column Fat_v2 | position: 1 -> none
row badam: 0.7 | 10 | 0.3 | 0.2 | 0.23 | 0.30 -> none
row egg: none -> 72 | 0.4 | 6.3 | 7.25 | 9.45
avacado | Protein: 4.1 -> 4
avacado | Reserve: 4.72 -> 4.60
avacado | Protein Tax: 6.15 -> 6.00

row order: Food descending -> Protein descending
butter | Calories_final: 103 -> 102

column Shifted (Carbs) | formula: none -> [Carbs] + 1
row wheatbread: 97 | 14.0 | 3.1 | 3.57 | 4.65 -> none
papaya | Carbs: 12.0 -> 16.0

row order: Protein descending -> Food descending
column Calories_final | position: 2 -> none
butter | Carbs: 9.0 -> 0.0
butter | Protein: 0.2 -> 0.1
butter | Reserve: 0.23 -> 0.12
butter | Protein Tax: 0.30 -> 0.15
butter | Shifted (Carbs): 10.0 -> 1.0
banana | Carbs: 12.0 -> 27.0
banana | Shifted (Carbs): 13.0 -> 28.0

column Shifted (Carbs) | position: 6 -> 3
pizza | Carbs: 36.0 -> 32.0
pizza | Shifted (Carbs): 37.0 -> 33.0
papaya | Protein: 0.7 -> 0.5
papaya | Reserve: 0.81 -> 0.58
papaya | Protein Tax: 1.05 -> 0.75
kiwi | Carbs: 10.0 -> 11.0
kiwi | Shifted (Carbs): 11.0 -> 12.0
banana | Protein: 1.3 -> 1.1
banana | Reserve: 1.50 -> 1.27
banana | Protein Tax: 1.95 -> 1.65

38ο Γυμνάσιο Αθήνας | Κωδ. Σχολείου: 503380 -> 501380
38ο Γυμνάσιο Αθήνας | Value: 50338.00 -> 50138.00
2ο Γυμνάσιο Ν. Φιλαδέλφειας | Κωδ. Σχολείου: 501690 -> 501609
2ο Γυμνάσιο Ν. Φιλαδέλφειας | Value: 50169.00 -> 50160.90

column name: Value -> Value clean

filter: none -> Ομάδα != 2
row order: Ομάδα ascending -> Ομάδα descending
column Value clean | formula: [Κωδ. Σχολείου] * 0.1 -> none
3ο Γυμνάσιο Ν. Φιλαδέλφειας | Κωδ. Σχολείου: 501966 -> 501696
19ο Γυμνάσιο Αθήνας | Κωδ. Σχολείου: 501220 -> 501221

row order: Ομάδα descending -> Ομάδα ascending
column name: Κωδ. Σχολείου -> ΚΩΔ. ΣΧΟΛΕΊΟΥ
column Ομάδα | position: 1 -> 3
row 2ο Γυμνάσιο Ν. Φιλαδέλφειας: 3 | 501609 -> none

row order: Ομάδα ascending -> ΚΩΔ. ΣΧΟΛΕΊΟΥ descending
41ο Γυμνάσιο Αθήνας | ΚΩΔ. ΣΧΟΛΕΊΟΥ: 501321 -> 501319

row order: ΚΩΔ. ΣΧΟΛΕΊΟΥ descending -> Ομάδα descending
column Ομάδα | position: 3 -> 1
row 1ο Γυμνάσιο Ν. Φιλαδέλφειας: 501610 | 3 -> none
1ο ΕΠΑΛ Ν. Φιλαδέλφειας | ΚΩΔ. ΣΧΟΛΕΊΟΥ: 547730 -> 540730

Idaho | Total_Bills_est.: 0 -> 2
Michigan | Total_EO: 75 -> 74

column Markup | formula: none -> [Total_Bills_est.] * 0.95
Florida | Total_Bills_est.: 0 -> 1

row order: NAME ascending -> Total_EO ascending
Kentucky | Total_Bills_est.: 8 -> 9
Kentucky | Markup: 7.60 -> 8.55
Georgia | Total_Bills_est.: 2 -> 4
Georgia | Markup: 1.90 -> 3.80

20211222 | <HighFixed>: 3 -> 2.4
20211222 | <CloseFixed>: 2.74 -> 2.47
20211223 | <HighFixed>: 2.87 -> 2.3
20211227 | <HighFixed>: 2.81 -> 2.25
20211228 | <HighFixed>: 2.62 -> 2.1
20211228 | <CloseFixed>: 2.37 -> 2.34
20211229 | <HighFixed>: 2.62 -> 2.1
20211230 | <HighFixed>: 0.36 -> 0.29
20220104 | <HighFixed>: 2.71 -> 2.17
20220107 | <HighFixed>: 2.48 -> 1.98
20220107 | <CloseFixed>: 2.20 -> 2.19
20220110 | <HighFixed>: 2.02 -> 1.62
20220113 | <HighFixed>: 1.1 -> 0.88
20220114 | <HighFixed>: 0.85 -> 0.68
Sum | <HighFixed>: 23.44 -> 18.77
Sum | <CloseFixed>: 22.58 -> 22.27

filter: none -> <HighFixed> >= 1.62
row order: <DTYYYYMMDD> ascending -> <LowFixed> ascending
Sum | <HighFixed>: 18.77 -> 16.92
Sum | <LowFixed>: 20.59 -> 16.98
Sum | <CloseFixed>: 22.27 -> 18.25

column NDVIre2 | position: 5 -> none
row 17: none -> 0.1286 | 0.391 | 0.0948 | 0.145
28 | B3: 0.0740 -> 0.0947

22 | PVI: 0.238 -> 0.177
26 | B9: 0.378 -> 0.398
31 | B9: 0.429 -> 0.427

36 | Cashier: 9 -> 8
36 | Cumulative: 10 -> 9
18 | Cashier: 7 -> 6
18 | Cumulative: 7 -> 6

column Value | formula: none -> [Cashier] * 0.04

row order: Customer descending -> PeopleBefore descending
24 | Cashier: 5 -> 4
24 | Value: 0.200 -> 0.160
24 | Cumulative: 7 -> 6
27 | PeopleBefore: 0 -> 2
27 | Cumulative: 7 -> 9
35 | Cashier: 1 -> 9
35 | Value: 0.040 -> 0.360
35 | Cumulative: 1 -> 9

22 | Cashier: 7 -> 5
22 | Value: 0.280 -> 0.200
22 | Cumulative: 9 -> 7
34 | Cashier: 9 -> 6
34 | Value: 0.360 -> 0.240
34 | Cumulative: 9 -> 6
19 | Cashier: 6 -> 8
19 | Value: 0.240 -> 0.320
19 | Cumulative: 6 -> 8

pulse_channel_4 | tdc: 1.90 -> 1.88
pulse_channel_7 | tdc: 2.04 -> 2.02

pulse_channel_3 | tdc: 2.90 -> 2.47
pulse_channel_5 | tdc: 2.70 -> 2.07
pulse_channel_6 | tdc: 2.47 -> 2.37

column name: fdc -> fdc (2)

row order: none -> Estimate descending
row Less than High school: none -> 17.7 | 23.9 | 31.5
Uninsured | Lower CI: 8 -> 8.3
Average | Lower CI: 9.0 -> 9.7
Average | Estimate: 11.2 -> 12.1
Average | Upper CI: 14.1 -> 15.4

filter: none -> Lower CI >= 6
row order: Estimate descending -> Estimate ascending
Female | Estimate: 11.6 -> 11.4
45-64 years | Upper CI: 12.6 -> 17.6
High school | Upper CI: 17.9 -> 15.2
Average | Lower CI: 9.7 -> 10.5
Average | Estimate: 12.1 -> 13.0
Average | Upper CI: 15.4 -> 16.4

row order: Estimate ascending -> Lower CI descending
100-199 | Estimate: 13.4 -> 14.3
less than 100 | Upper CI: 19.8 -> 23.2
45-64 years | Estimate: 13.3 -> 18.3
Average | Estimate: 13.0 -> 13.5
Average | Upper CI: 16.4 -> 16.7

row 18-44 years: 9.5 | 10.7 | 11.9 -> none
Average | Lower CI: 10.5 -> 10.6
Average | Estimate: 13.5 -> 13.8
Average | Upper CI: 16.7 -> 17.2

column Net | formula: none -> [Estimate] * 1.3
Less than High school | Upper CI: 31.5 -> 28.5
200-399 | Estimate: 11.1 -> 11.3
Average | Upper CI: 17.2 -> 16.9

» Aim of the exercise: Look back at the data above. Transcribe exactly the lines starting at the line that contains "kiwi | Shifted (Carbs): 11.0 -> 12.0" and ending at the line that contains "2ο Γυμνάσιο Ν. Φιλαδέλφειας | Value: 50169.00".

» Completed task:
kiwi | Shifted (Carbs): 11.0 -> 12.0
banana | Protein: 1.3 -> 1.1
banana | Reserve: 1.50 -> 1.27
banana | Protein Tax: 1.95 -> 1.65

38ο Γυμνάσιο Αθήνας | Κωδ. Σχολείου: 503380 -> 501380
38ο Γυμνάσιο Αθήνας | Value: 50338.00 -> 50138.00
2ο Γυμνάσιο Ν. Φιλαδέλφειας | Κωδ. Σχολείου: 501690 -> 501609
2ο Γυμνάσιο Ν. Φιλαδέλφειας | Value: 50169.00 -> 50160.90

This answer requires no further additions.